Wachsender E-Commerce und neue Technologien verändern die Bauweise von Logistikimmobilien. Das ist ein Ergebnis der zweiten Ausgabe der Studie „Logistik und Immobilien“ von Bulwiengesa, Berlin Hyp, Bremer, Goodman und Savills.

Der Trend zu multifunktionalen Logistikimmobilien verstärkt die Digitalisierung und Automatisierung weiter. Nach dem Motto „Viel hilft viel“ werden tausende Steuerungs- und Messgeräte verbaut. Nur so kann der Energieverbrauch differenziert gemessen und nach Nutzern abgerechnet werden.

Ein weiteres wichtiges Feld ist die Energieeffizienz. Dies wird mit GA-Systemen erreicht, die Innen- und Außenbeleuchtung intelligent steuern. Mithilfe der umfangreichen Daten des vernetzten Systems können Nutzungszeiten erfasst und so Nutzungsprofile erstellt werden. Hinzu kommen lernende Steuerungen, zum Beispiel für die Erwärmung von Wasser, das automatische Öffnen und Schließen von Türen und Fenstern, der Ausschluss von Rückkopplungs­effekten, etwa dem gleichzeitigen Betrieb von Heizung und Kühlung, das automatische Anpassen von Kühl- und Heiztemperaturen an erforderliche Lagertemperaturen und das Automatisieren der Sonnenschutzanlagen.

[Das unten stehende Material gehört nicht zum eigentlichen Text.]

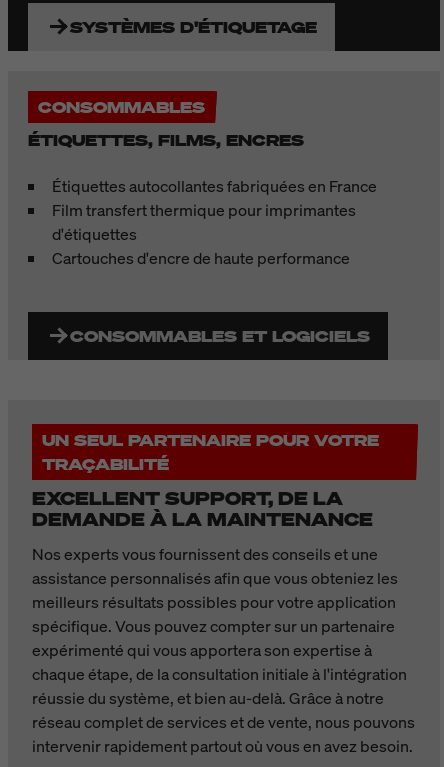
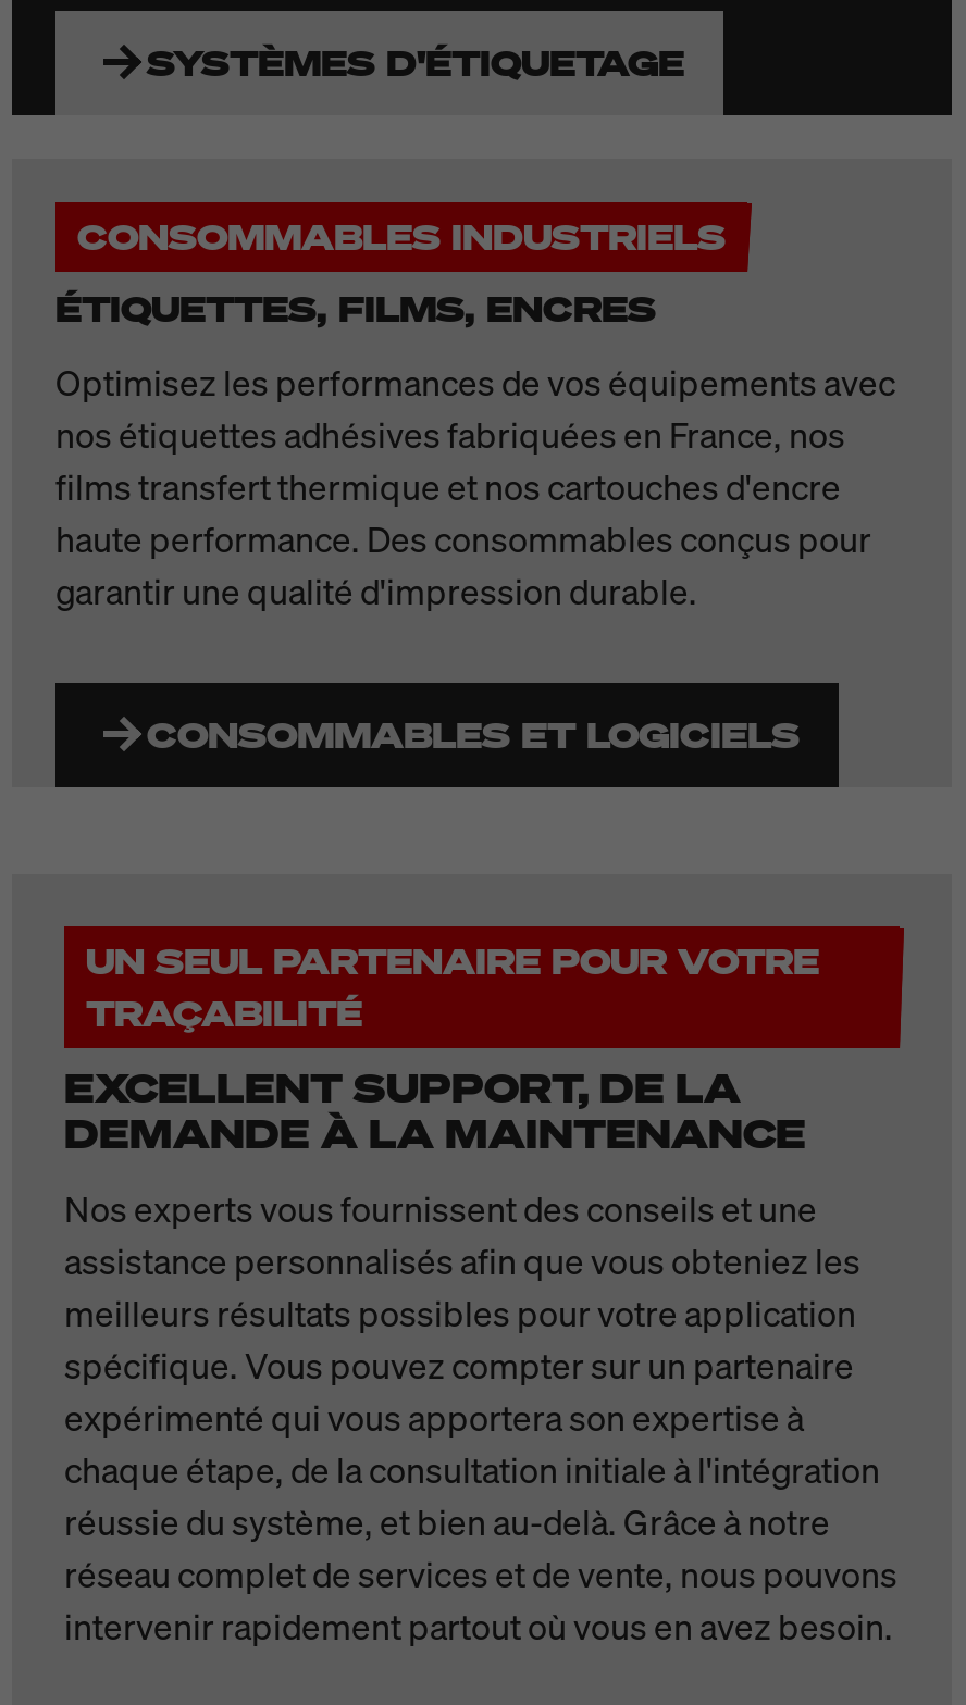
[38,96,205,118] CONSOMMABLES -> [77,214,726,262] CONSOMMABLES INDUSTRIELS
[52,176,377,270] Étiquettes autocollantes fabriquées en France | Film transfert thermique pour imprimantes | d'étiquettes | Cartouches d'encre de haute performance -> [55,360,895,617] Optimisez les performances de vos équipements avec | nos étiquettes adhésives fabriquées en France, nos | films transfert thermique et nos cartouches d'encre | haute performance. Des consommables conçus pour | garantir une qualité d'impression durable.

Logistikimmobilien: Automatisierung macht Bedarfsvorhersagen präziser

Auch in der Logistikbranche wird es gravierende Änderungen geben. „Durch die zunehmende Automatisierung und die entstehende Datenfülle werden Vorhersagen über Bedarfe immer präziser“, sagt Viktor Weber. Branchenriese Amazon investiere beispielsweise zunehmend in Mikrologistik in A- und B-Lagen. Damit könne der E-Commerce-Versandhändler unverzüglich auf Kundenwünsche reagieren. In vielen Metropolen liefert das Unternehmen dann auf Wunsch Ware innerhalb von zwei Stunden aus.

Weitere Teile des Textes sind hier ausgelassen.